Арманда бросила на меня ироничный взгляд.
— Это ты называешь опекой? Как омела «опекает» яблони? — Она усмехнулась. — У меня в саду росли яблони. Так вот, омела задушила их все, одну за одной. Мерзкое растение. И ведь ничего собой не представляет — просто красивые ягодки. Слабенькое, но — боже! — до чего пронырливое! — Она глотнула из чашки. — И отравляет всё, к чему ни прикоснётся. — Арманда многозначительно кивнула. — Это и есть моя Каро. В чистом виде.
После обеда я вновь встретила Гийома. Он заглянул в шоколадную только для того, чтобы поздороваться. Задерживаться он не стал, объяснив, что направляется к киоскёру за своей подпиской. Гийом любит читать о кино, хотя кинотеатры никогда не посещает. Каждую неделю ему присылают целую кипу журналов: «Видео», «Синеклуб», «Телерама», «Фильм-экспресс». Ему принадлежит единственная в городке спутниковая антенна, и в его маленьком одиноком домике есть телевизор с большим экраном, а на стене над полками с бесчисленными видеокассетами висит видеомагнитофон фирмы «Тошиба». Я отметила, что Чарли, смурной и вялый, опять сидит у хозяина на руках. Каждые несколько секунд тот ласково поглаживал пса по голове. Этот жест мне уже хорошо знаком. Гийом будто прощался со своим питомцем.

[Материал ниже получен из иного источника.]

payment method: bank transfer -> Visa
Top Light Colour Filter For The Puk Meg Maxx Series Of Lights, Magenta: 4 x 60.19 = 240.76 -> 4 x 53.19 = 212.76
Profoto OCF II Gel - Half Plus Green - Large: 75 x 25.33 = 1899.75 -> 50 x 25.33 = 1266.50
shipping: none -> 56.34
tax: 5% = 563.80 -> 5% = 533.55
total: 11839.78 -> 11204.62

— Как он? — наконец спросила я.
— Держится молодцом, — ответил Гийом. — Ещё полон жизненных сил. — И они продолжили путь. Щуплый франтоватый мужчина крепко прижимал к себе печального пса коричневого окраса, будто от этого зависела его судьба.

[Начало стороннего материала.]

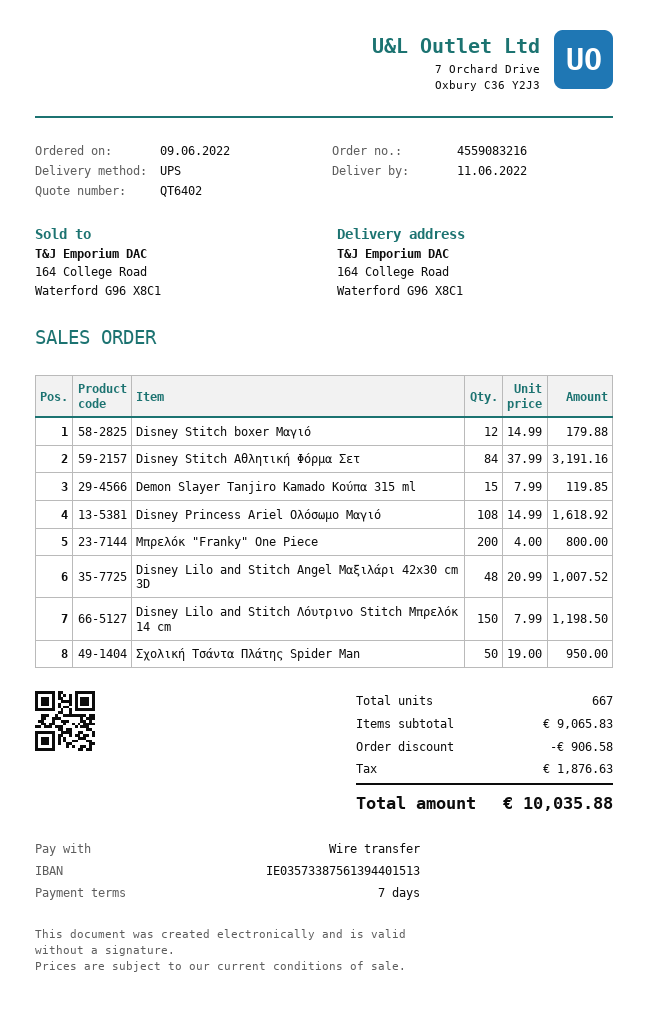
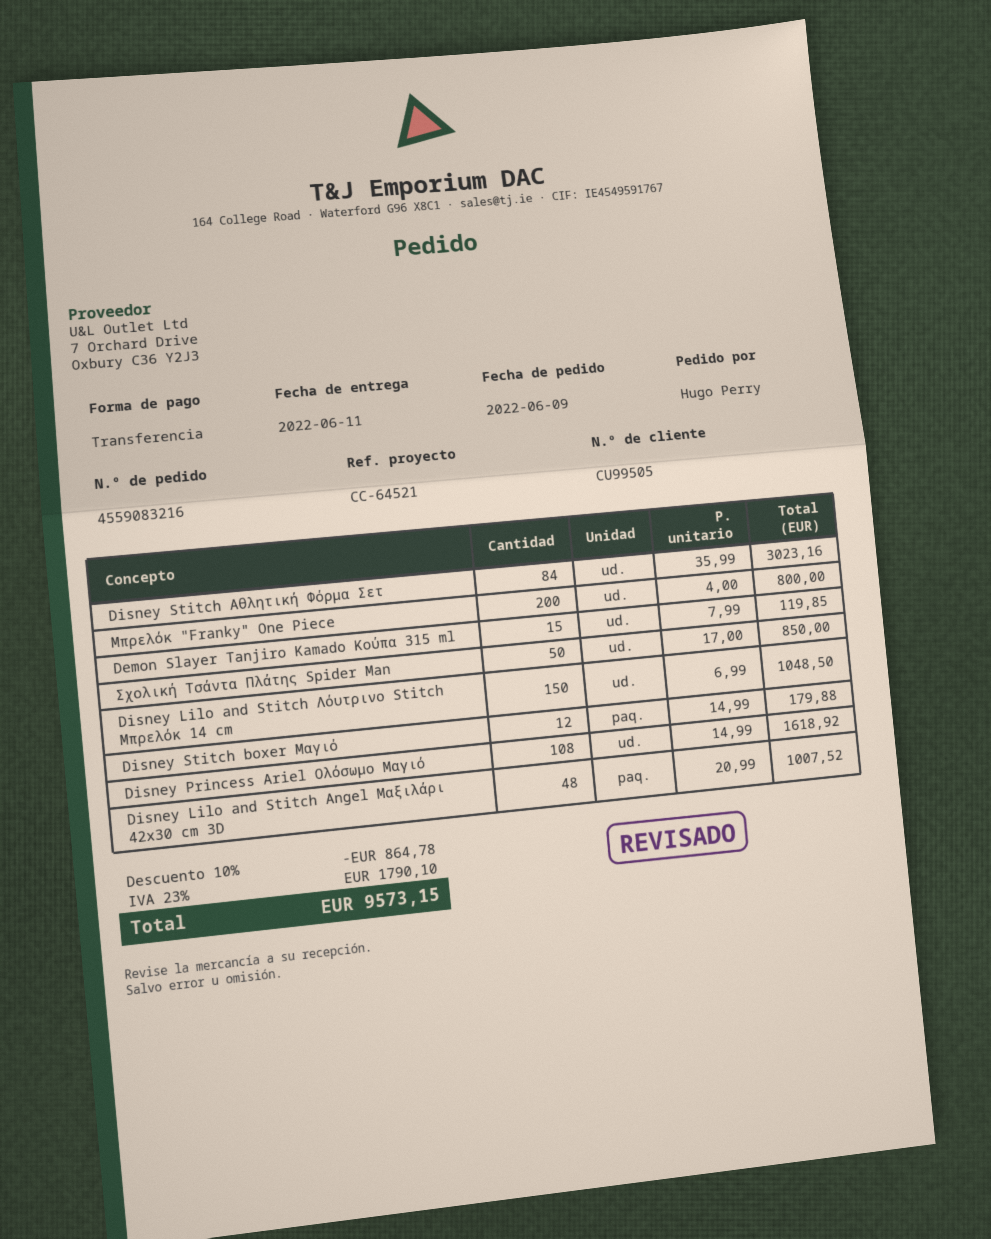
Disney Stitch Αθλητική Φόρμα Σετ: 84 x 37.99 = 3191.16 -> 84 x 35.99 = 3023.16
Disney Lilo and Stitch Λόυτρινο Stitch Μπρελόκ 14 cm: 150 x 7.99 = 1198.50 -> 150 x 6.99 = 1048.50
Σχολική Τσάντα Πλάτης Spider Man: 50 x 19.00 = 950.00 -> 50 x 17.00 = 850.00
discount: 906.58 -> 864.78
tax: 1876.63 -> 1790.10
total: 10035.88 -> 9573.15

Мимо прошагала Жозефина Мускат. В шоколадную она не зашла. Я была чуть разочарована, ибо надеялась ещё раз побеседовать с ней. Но она лишь на ходу бросила в мою сторону безумный взгляд и поспешила дальше, держа руки глубоко в карманах плаща. Я заметила, что лицо у неё опухшее, губы плотно сжаты, вместо глаз узкие щёлки, хотя, возможно, она просто щурилась от моросящего дождя, голова обмотана, словно бинтами, бесцветным шарфом. Я окликнула её, но она, не отвечая, прибавила шаг, будто убегала от грозящей ей опасности.